Titled "Eyn Lobsanck von Christo" (A song of praise of Christ) in the hymnal Enchiridion, the song is a praise of Jesus as the son of God and saviour of man. The hymn text combines Lutheran teaching with medieval mysticism which the author experienced as a nun before she converted.[6] Cruciger writes in the third stanza, for example: "so, daß wir hier mögen schmecken dein Süßigkeit im Herzen und dürsten stets nach dir" (that we may here taste your sweetness in our hearts and constantly thirst for you).[7] It was the first Protestant chorale to use mystical images, imitated in the Jesus mysticism of later generations.[2] Philipp Nicolai referenced the hymn in his own hymn "Wie schön leuchtet der Morgenstern"; both authors use the title "Morgenstern" (morning star) for Jesus.[7]

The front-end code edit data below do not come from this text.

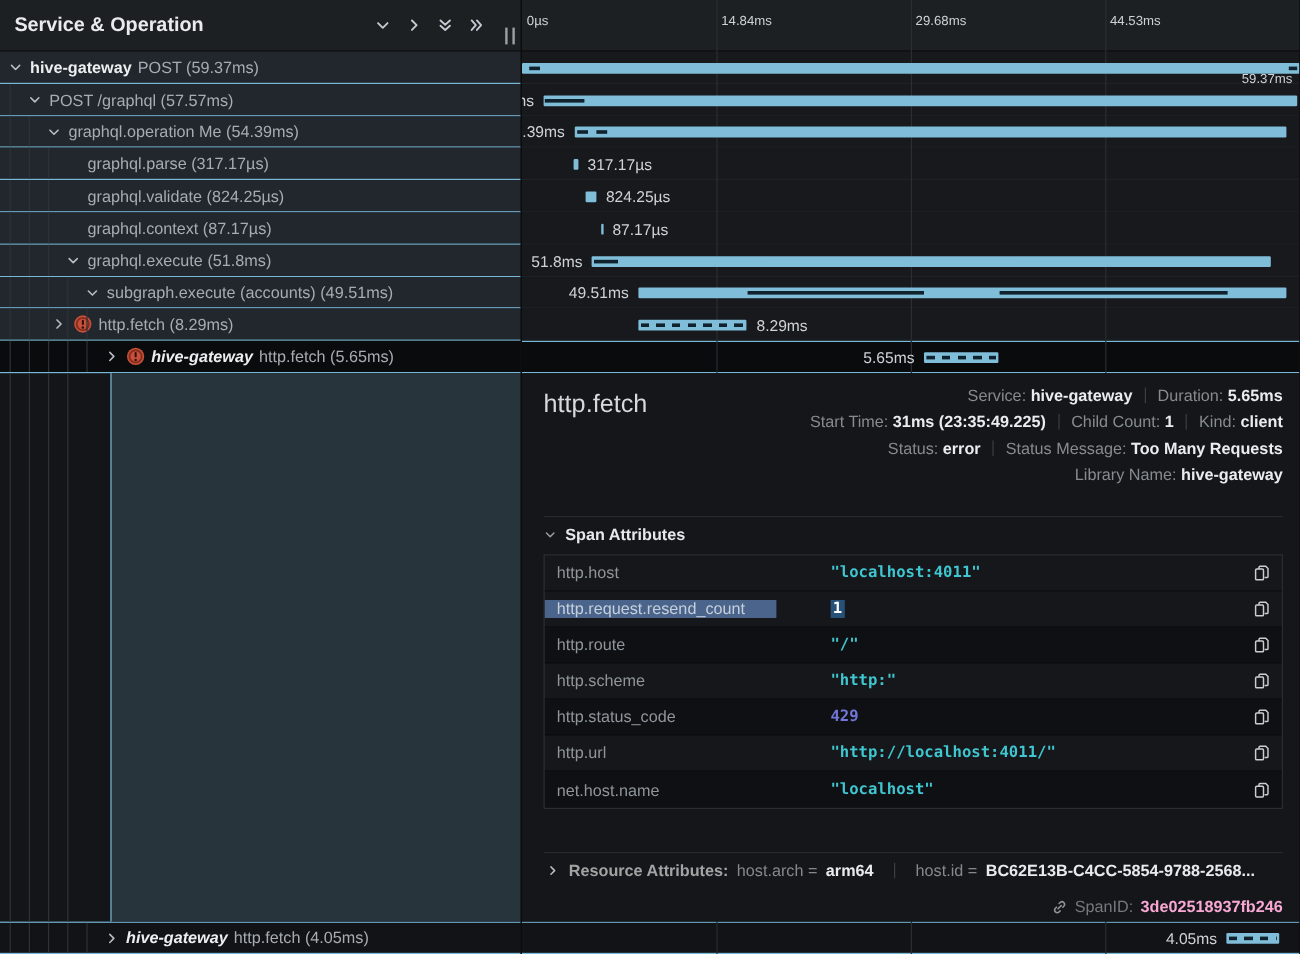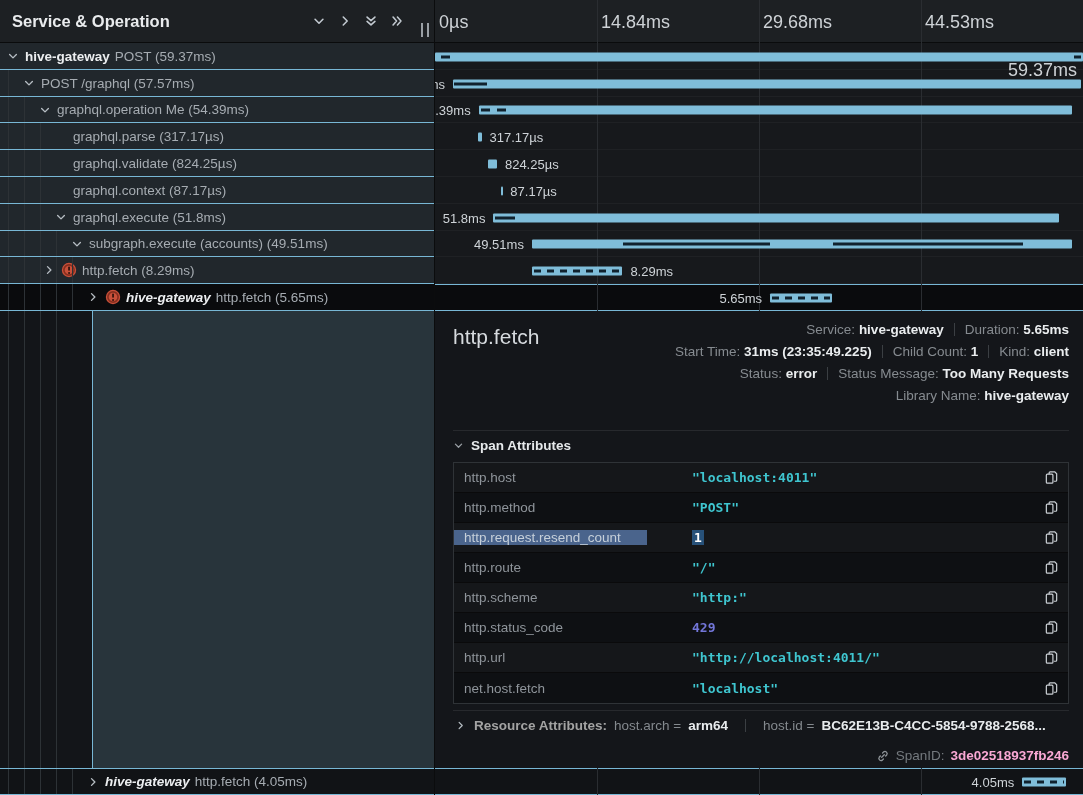--- a/index.html
+++ b/index.html
@@ -14,7 +14,7 @@
   .hdr-icons{display:flex;gap:12px;align-items:center;margin-right:30px;color:#c3cad1;}
   .hdr-icons span{display:inline-flex;cursor:pointer;}
   .tl-header{position:absolute;left:0;top:0;width:100%;height:43px;background:#1d2023;border-bottom:1px solid #0a0b0c;box-sizing:border-box;}
-  .tick{position:absolute;top:12px;color:#ced2d6;font-size:18px;white-space:nowrap;}
+  .tick{position:absolute;top:12px;color:#ced2d6;font-size:11px;white-space:nowrap;}
   .splitter{position:absolute;left:421px;top:23px;width:4px;height:14px;border-left:2px solid #9aa0a5;border-right:2px solid #9aa0a5;z-index:40;cursor:col-resize;}
 
   

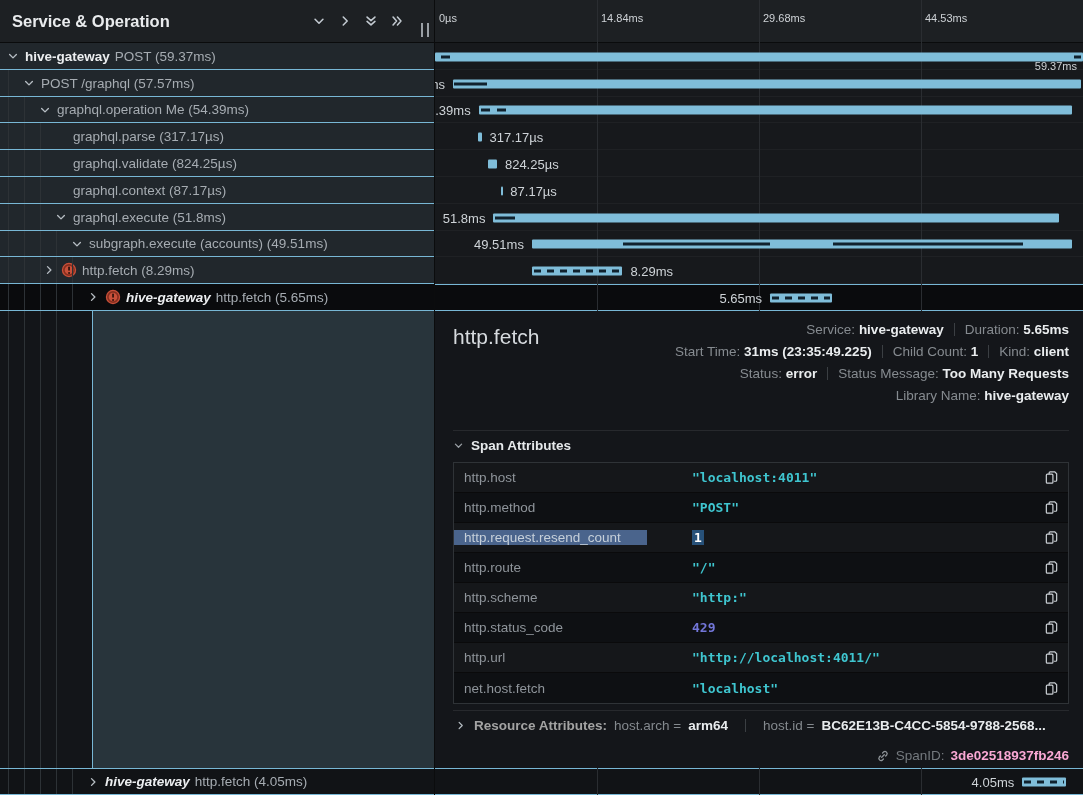--- a/index.html
+++ b/index.html
@@ -395,16 +395,6 @@
               </svg>
             </span>
           </div>
-          <div class="attr-row even">
-            <span class="attr-key">http.method</span>
-            <span class="attr-val string">"POST"</span>
-            <span class="copy">
-              <svg width="15" height="15" viewBox="0 0 16 16">
-                <path d="M5.5 4.5V3A1 1 0 016.5 2h5l2 2v7a1 1 0 01-1 1h-2" fill="none" stroke="currentColor" stroke-width="1.3"></path>
-                <rect x="2.5" y="4.5" width="7" height="9.5" rx="1" fill="none" stroke="currentColor" stroke-width="1.3"></rect>
-              </svg>
-            </span>
-          </div>
           <div class="attr-row odd">
             <span class="attr-key sel">http.request.resend_count</span>
             <span class="attr-val number"><span class="selv">1</span></span>

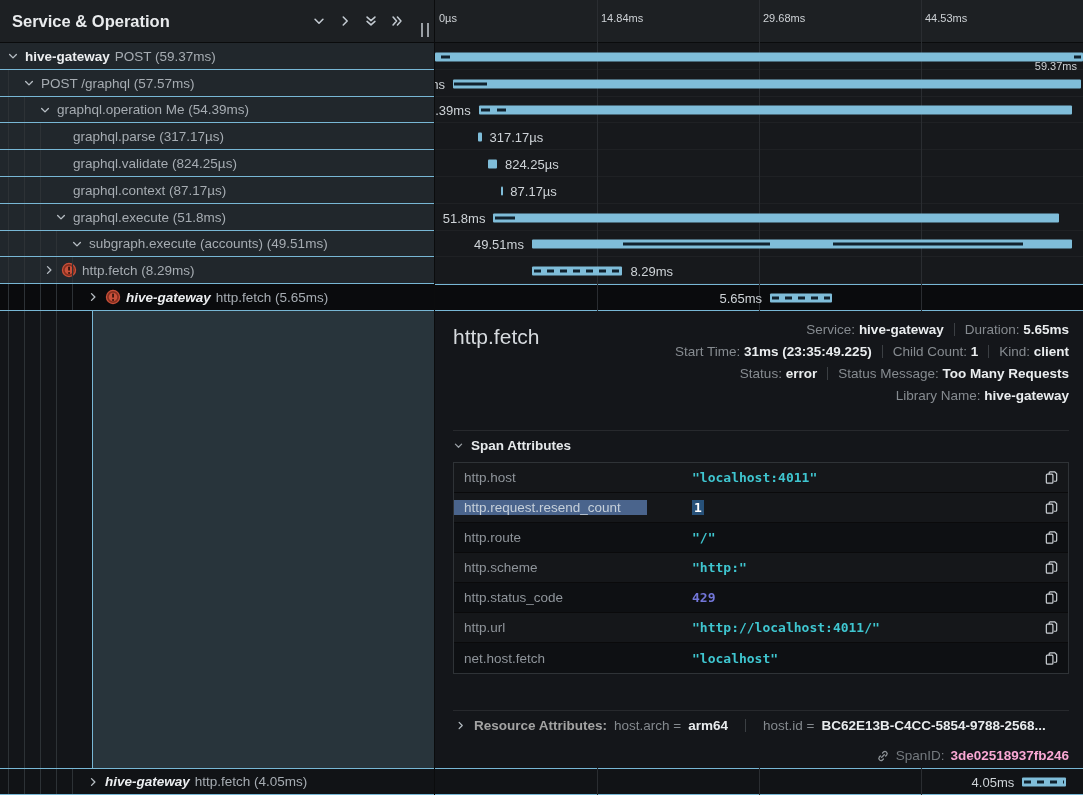--- a/index.html
+++ b/index.html
@@ -446,7 +446,7 @@
             </span>
           </div>
           <div class="attr-row even">
-            <span class="attr-key">net.host.fetch</span>
+            <span class="attr-key">net.host.name</span>
             <span class="attr-val string">"localhost"</span>
             <span class="copy">
               <svg width="15" height="15" viewBox="0 0 16 16">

"Herr Christ, der einig Gotts Sohn" has been associated with Epiphany,[4] the first and second Sundays after Epiphany,[8] Annunciation,[9] the 18th Sunday after Trinity,[10] Advent,[3] and Christmas.[11] The hymn has been included in over 30 hymnals.[11] It appears as No. 67 in Evangelisches Gesangbuch.[4] The hymn tune of "Herr Christ, der einig Gotts Sohn" (Zahn No. 4297a)[12] was later also used for "Herr Gott, nun sei gepreiset", the content of which has no relation to that of Cruciger's hymn.[13] Other hymns sung to the same tune include "Wenn meine Sünd' mich kränken", "Dich bitten wir deine Kinder", "O Vater aller Frommen" and "Gib zum Früchten der Erden".[12][14]

Musical settings[edit]

Hans Leo Hassler composed a four-part setting in 1608, Johann Hermann Schein set the song for two sopranos and basso continuo in 1622, and for four voices and basso continuo in 1627. Samuel Scheidt wrote a four-part setting in Görlitz in 1650.[7]

Johann Sebastian Bach used the hymn as the base for his chorale cantata Herr Christ, der einge Gottessohn, BWV 96 (1724), and used single stanzas in other cantatas.[7] Bach composed an organ prelude, BWV 601, part of his Orgelbüchlein.[2]

Georg Philipp Telemann composed two cantatas, both on a libretto by Erdmann Neumeister, in 1722 and 1758.[2]

Several composers wrote organ preludes, including Dieterich Buxtehude,[2] Johann Hermann Schein and Jan Pieter Sweelinck.

Notes[edit]

  1. ^ A variant attribution of the hymn to Andreas Knöpken (de) (e.g. p. 614 in Vopelius' 1682 Neu Leipziger Gesangbuch) was considered entirely disproved by the end of the 19th century.[1]